Scores of gang takedowns this year, resulting in about 900 arrests, took violent people off the streets and made it more costly to engage in gang-related crimes, police officials said.
“Precision policing targets those people who are responsible for the violence, which in a significant amount of cases are gangs,” said Stephen P. Davis, the department’s chief spokesman. “By going after the gang members, arresting them, we recognize the resultant reduction in violence.”
Violent crime has been more persistent in some communities, especially outside Manhattan. But the Police Department, in continuing to drive down crime even as it has pulled back from heavy low-level enforcement and aggressive tactics like stop-and-frisk, has shown the value of focusing resources on stopping serious crime, said David M. Kennedy, a professor at the John Jay College of Criminal Justice.
“New York City, in many ways, convinced the rest of the country that things like zero-tolerance were the way to make communities safe,” he said. “And now it’s showing the country that you absolutely do not need to do that, you should not do it, and there are much, much better and less damaging ways to work with communities to produce public safety.”
The reductions in New York stand in stark contrast to some other cities, most notably Chicago, which had a sharp increase in murders and shootings in 2016 and ended the year with 762 homicides.
The New York Police Department data offers a rare glimpse into the more granular ways that the department’s Detective Bureau tracks and classifies crime, as well as the ever-changing tangle of reasons that people get shot and killed.
Shootings and murders dropped across almost every category of motive last year. Murders in which drugs were the primary motive, for example, dropped to 29 in 2016, from 42 the year before. But domestic killings rose slightly, to 57 last year from 49 in 2015.
Criminologists believe gang enforcement can result in arrests of people who are also domestic offenders, but they say that domestic violence remains more difficult to prevent, because it can escalate inside homes and without the police being notified.
Mr.

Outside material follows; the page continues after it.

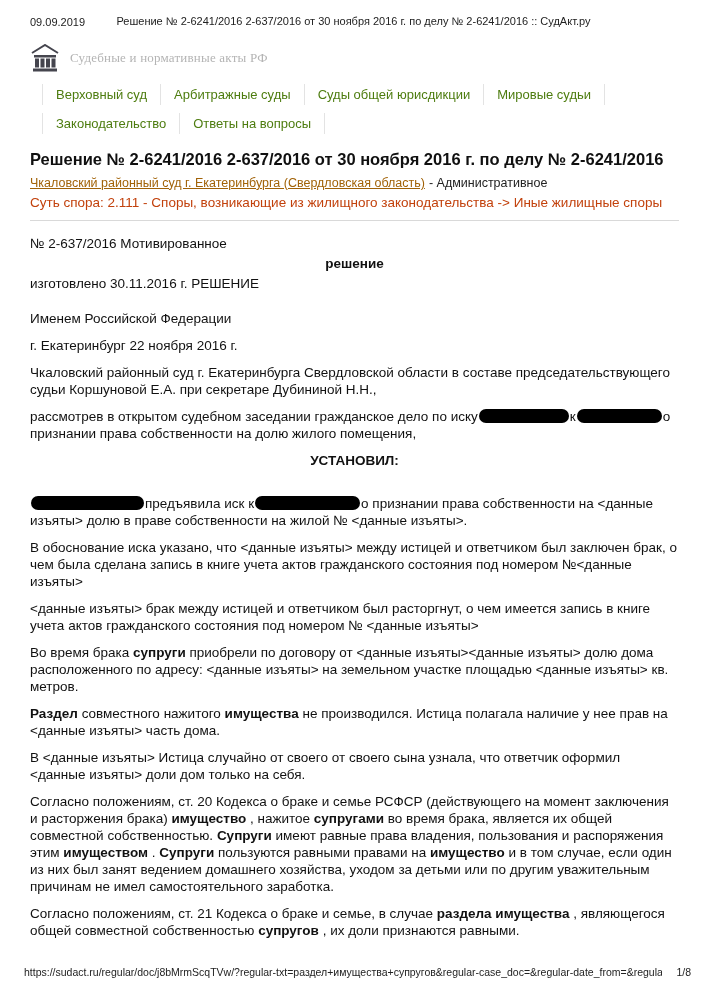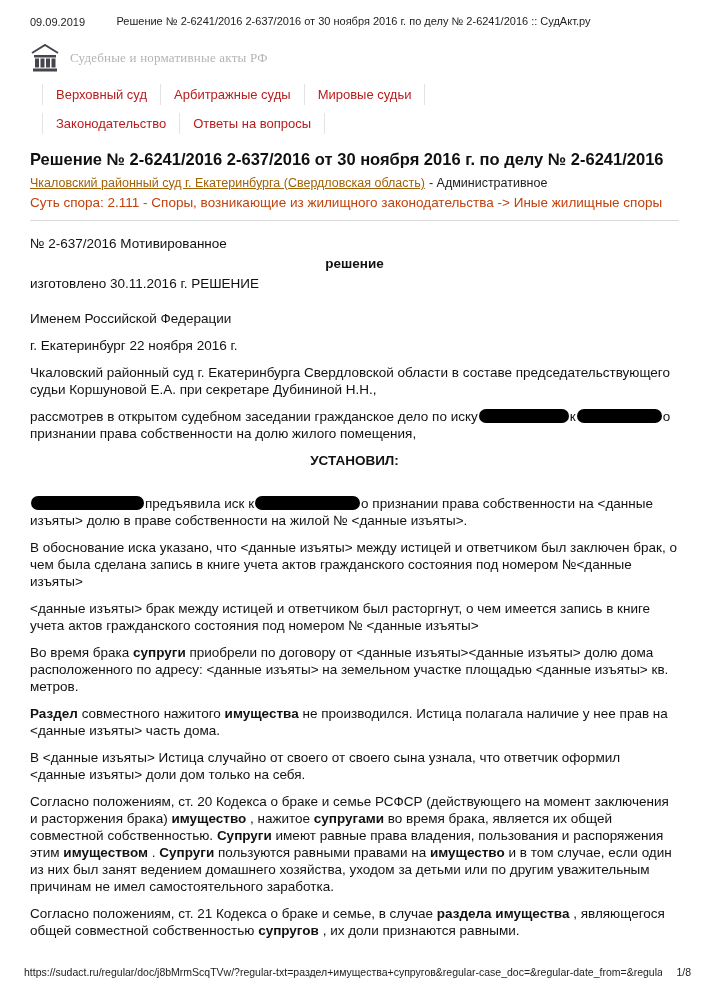"Верховный суд" .nav-item { color: #b91c1c -> #4d7c0f }
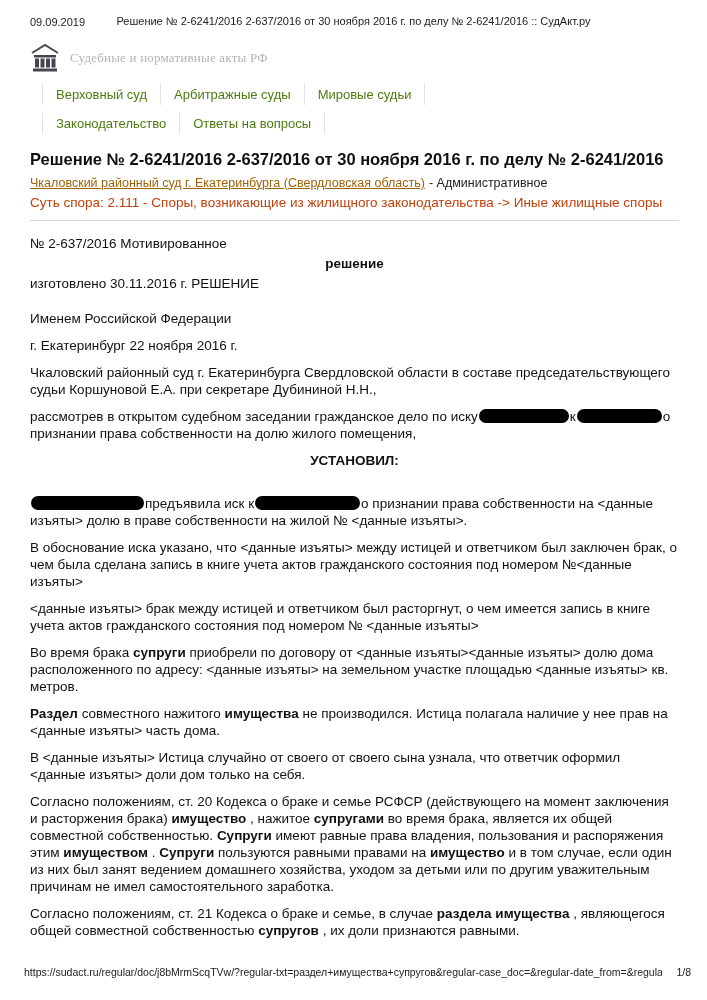"Суды общей юрисдикции" span.nav-item { html: none -> <span>Суды общей юрисдикции</span> }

Kennedy said that efforts in smaller jurisdictions across the country to respond to the earliest signs of domestic violence and to punish repeat offenders were showing results, but that those strategies would be more difficult to replicate in a city the size of New York.
Fewer people were murdered with guns in 2016, but the number of people killed by cutting rose to 73, from 50 the year before.
Murders and shootings on the street, in public housing and in commercial locations all dropped last year through Dec. 28. Murders on playgrounds climbed to 12, from 3 the year before, and also rose in dwellings and in vehicles. More broadly, murders indoors ticked up by 19, while outdoor murders fell by 49.
About a third of shootings and murders occurred between 10 p.m. and 2 a.m., and more than half happened between 6 p.m. and 2 a.m.
The biggest share of murders were motivated by what the police call a “dispute.” Of those, the largest share had to do with words that were exchanged, followed by disputes over a man or woman, over money, and over a previous history. Five murders in 2016 were deemed to be motivated by a stare or a disrespectful act, two by gambling and two by road rage.
Just under a third of the shooting cases last year were closed with an arrest, and 22 percent of the cases were closed because the police had exhausted all leads.
Forty percent of the murder cases were closed with an arrest, and eight others were termed an exceptional clearance, a category that would include cases in which the person suspected of being the killer was murdered before an arrest was made.